Binge-worthy
Streaming services are changing the way we relate to television. Will the 22- or 47-minute episode survive?
Like many dysfunctional behaviours, my slide into binge-watching was sudden and unexpected.
Never a big TV viewer, I found myself with some unexpected free time one evening, and decided to check out Netflix for the back catalogue of Mad Men—a show I had wanted to watch for its first five seasons, but couldn’t stay awake late enough for its Sunday-night broadcast.
So I watched episode one, followed by episode two. And three, and four.
After a few days, I’d averaged four hours of sleep nightly, neglected my son’s homework and let the laundry pile up. But I’d completely devoured five seasons’ worth of artful creative direction, strong scriptwriting and first-rate acting—all the while telling myself I could stop any time. If I wanted to.
When season six premiered on AMC, I was ready for my fix.
And was profoundly disappointed.
Here was this narrative that I’d avidly consumed, uncontrollably devoting dozens of hours of my time to, only to see it in its “native” form, broken out every 20 minutes (or so) into commercials—commercials!—disrupting the flow, distracting my attention and annoyingly increasing the volume. Then, when this one measly episode was over, I was expected to wait a week for the next.

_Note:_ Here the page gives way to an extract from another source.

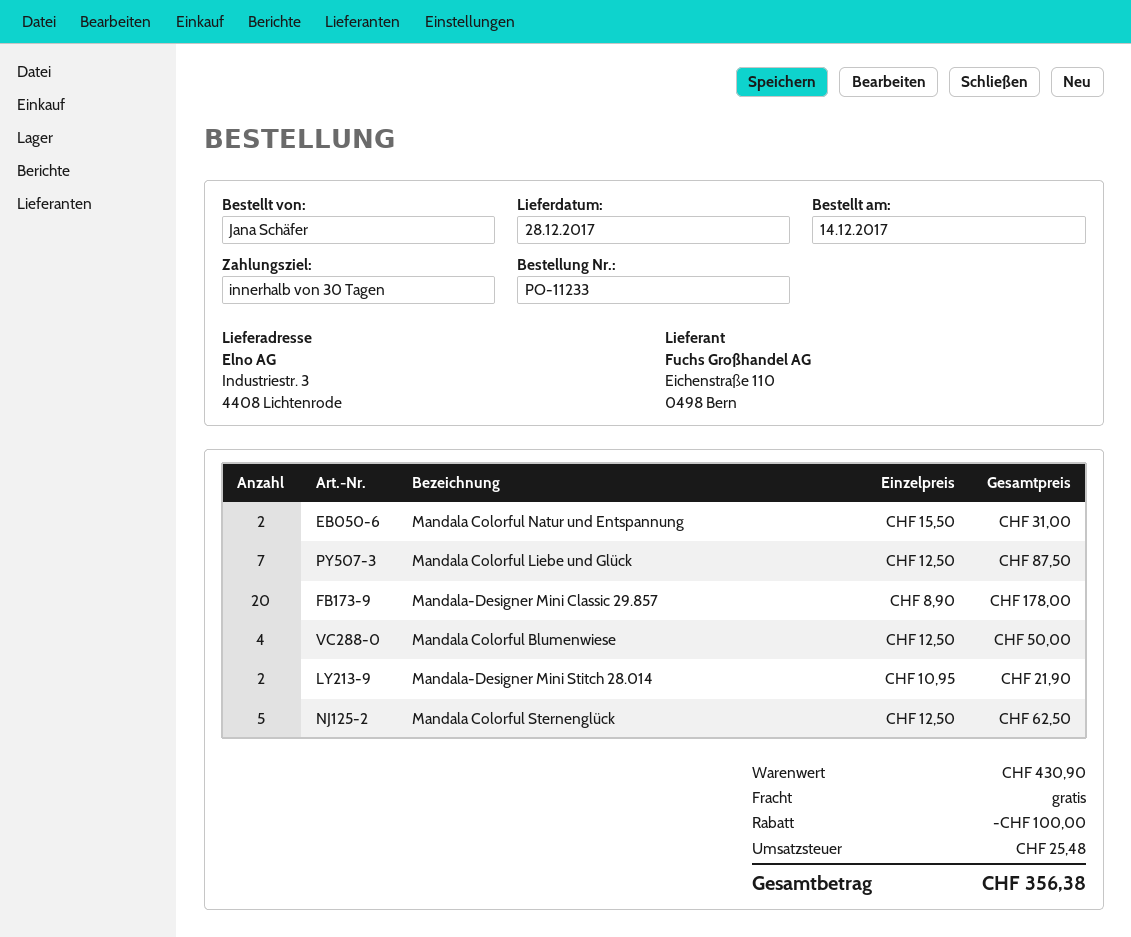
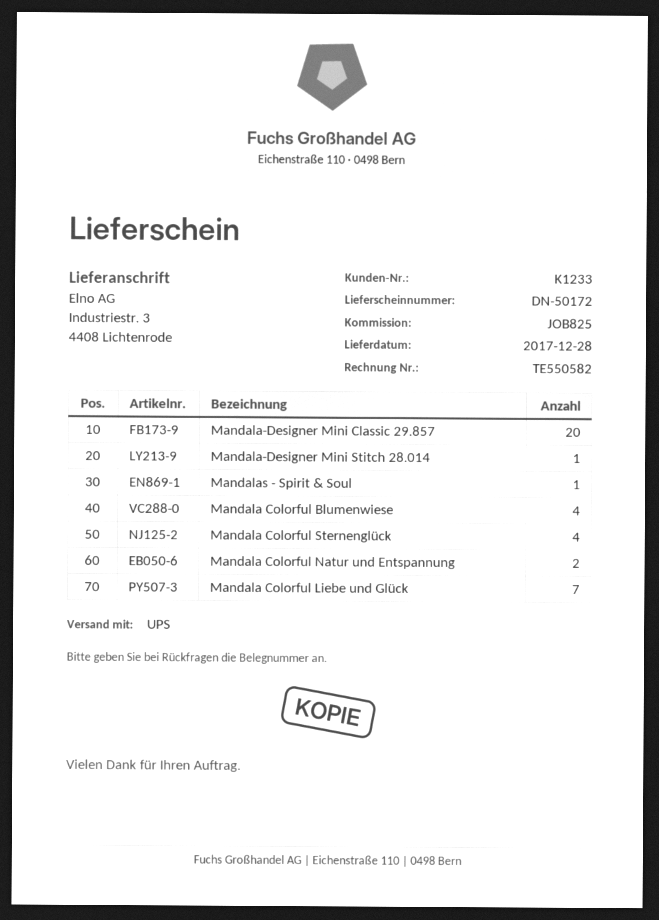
Mandala-Designer Mini Stitch 28.014: 2 -> 1
Mandala Colorful Sternenglück: 5 -> 4
Mandalas - Spirit & Soul: none -> 1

Mad Men via Netflix is a work of art, in which I get to choose how deeply I immerse myself and how many chapters I consume; on AMC, it’s just another TV drama in which the “traditional” (more on “traditional” later) medium of TV calls all the shots: when I can see it and how long I can watch without interruption.
The only way out? Start watching Downton Abbey on iTunes, of course. And it’s all been downhill from there.
It’s official. When we have unlimited access to entertainment, we really can’t help ourselves. According to Nielsen’s 2013 Over-the-Top Video Analysis, most people who use streaming services like to bingewatch: “88 percent of Netflix users and 70 percent of Hulu Plus users report streaming three or more episodes of the same TV show in one day.” (Blogger Rebecca Pahle notes, correctly, that three episodes per day is a “snack,” not a binge, but you get the point.)
Not that this is likely a surprise to anyone. After all, “binge-worthy” is now the term used by cable companies to promote their fall lineup and by entertainment media—from Entertainment Weekly to IMDb—to describe programs best consumed in large doses.
The act of on-demand viewing, binge or not, is also turning any TV-watching into a solo activity that fits into an individual schedule.
Add to that the algorithms that made Seth Godin call Netflix a better curator than any librarian, and a new picture starts to come together.
On reflection, it occurs to me that the Netflix model is closer to a novel, with each episode a chapter—which is how people have consumed entertainment for centuries (at least, those fortunate to be literate; the rest had to be content to hear the weekly instalments of Oliver Twist and Pamela read aloud in the town square).
Substitute the term “binge-worthy” with “page-turner,” and it makes sense. The feeling of binge-watching, in fact, reminds me most of a time when, as a young adult with a voracious appetite for reading, I’d complete a novel in a day, devouring chapter after chapter (“Just one more, then I’ll turn the lights out,” I’d lie to myself), only to emerge, dazed, not even knowing what day or month it was, and needing a few days to shake off the desire to re-inhabit that world.
So, are PVRs, iTunes and Netflix turning television into literature? Could a program’s episodes break out of their set time constraints and act more organic? What if an episode took up as much time as it needed to, much like a book’s chapters can range widely in length? When you consider that Netflix, Shomi and CraveTV are now investing heavily in their own programming, removing the artificial constraints of commercial breaks and network schedules, you have to wonder: why make each episode the same length?
On one hand, we could look at this as a new paradigm for entertainment; we even refer to TV as part of “traditional” media. But, at less than 100 years old, TV is actually a relatively new medium.
Maybe—with its strict scheduling tied into rushing home in time to get together on the sofa with some snacks to tune into a weekly broadcast with a finite beginning, commercial breaks and end—TV was the aberration all along.